The appropriate rate of application, proper timing, and proper placement of fertilizer and manure can optimize the use of the nutrients, as well as prevent the accumulation of excess nutrients in the soil and subsequent loss of nutrients into the environment.

Agriculture-related land use changes occur on various levels, as producers adapt to new technology, growth in the size of family farms, productivity increases and changes in market demands. Some of these changes may have impacts on environmental sustainability. Globally, the loss of forests and other ecosystems to expanding crop production may be critical, both for reasons of loss of environmental services, and the GHG emissions resulting from such land conversion.

Biodiversity refers to the variety of life on the planet, at genetic, species and ecosystem levels. Human conversion of landscapes from natural vegetation to other uses, including agriculture, could result in wildlife plant and animal habitat loss, degradation and fragmentation. How land is managed therefore impacts the extent and health of available habitat for plant and animal populations.

Water is a limited resource that is essential for people, animals and plants.   Crops take up water through precipitation events, including rain and water movement from spring snow melt, as well as through the below ground water tables, and utilize it for plant production.

Water quality can be adversely affected by human, animal, and plant activity.  Specific to crop production, excess plant nutrients such as nitrogen and phosphorus; improper or unfortunate timing of weather events or environmental conditions around applications of pesticides; and pathogens potentially in animal manure can cause unintended harm if they enter ecosystems surrounding agricultural operations.

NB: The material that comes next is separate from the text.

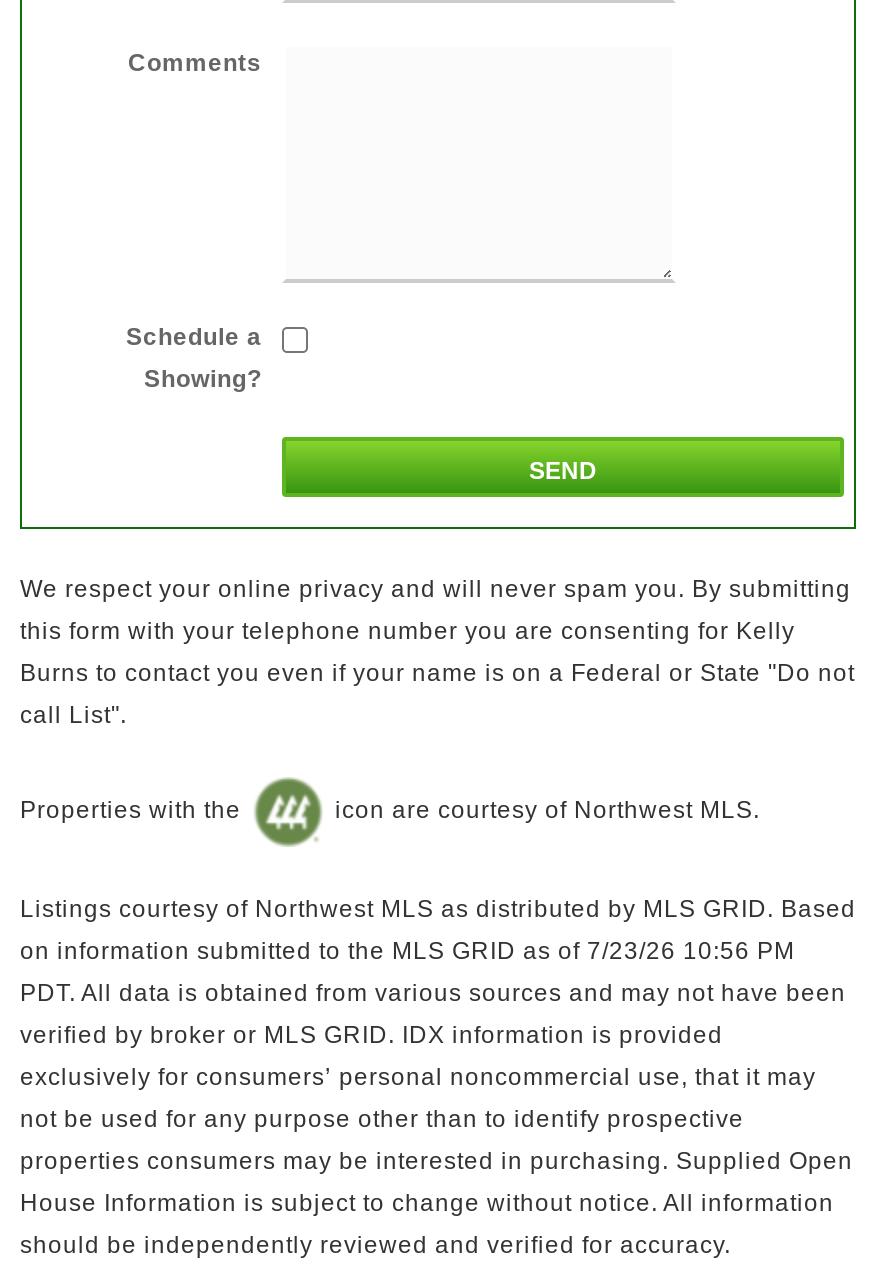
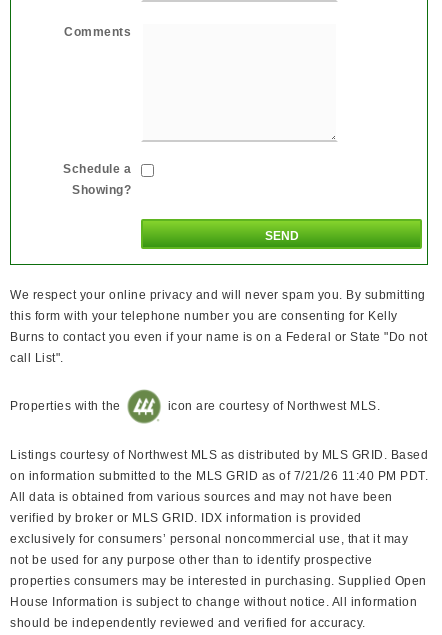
- on information submitted to the MLS GRID as of 7/23/26 10:56 PM
+ on information submitted to the MLS GRID as of 7/21/26 11:40 PM PDT.

- PDT. All data is obtained from various sources and may not have been
+ All data is obtained from various sources and may not have been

Most nitrogen left in the soil is in the form of nitrate, which is water soluble, and can leach into ground water and surface water bodies when the environmental conditions are favourable to this. High nitrate levels in surface water can contribute to the growth of algae and eutrophication (where nutrient enrichment induces growth of plants and algae, and the increased biomass results in depletion of oxygen in the water body). Phosphorus can be transported in dissolved form, or on soil particles. Excessive phosphorus in surface water can contribute to eutrophication of rivers and lakes, and to algal blooms which reduce water quality and lead to restrictions on water use.

If pesticides are improperly applied, and/or unfavourable weather occurs, pesticides could enter the environment and eventually contaminate ground water and surface water. Similarly, pathogens from manure, such as bacteria, viruses and protozoa, could contaminate water.

In addition to the natural cycling of water throughout the cropping systems, there are some regions and crop types that utilize irrigation.  Worldwide, agriculture is a major source of withdrawals of fresh water from the environment. Although only 1% of Canadian crop land is irrigated³, management strategies are important to maximize agricultural water use efficiency, so that water can be conserved while optimal crop production and yield are maintained.  

The reduction of waste and pollution is recognized globally as one of the most important elements to sustainability. The mismanagement of waste can have negative impacts on both human health and ecosystems, such as soil and water contamination, the creation of air pollution and the reduction of productive land and habitats. For these reasons, most countries, including Canada,  have numerous regulations and programs to manage waste and pollution.

As in all human activities, wastes are generated in the course of normal farm operations. Examples of farm wastes that require careful handling are waste building materials, pesticides and fertilizers. The agricultural industry and various government agencies are working together to optimize recycling and reuse and to limit any unintended consequences that may arise from farming.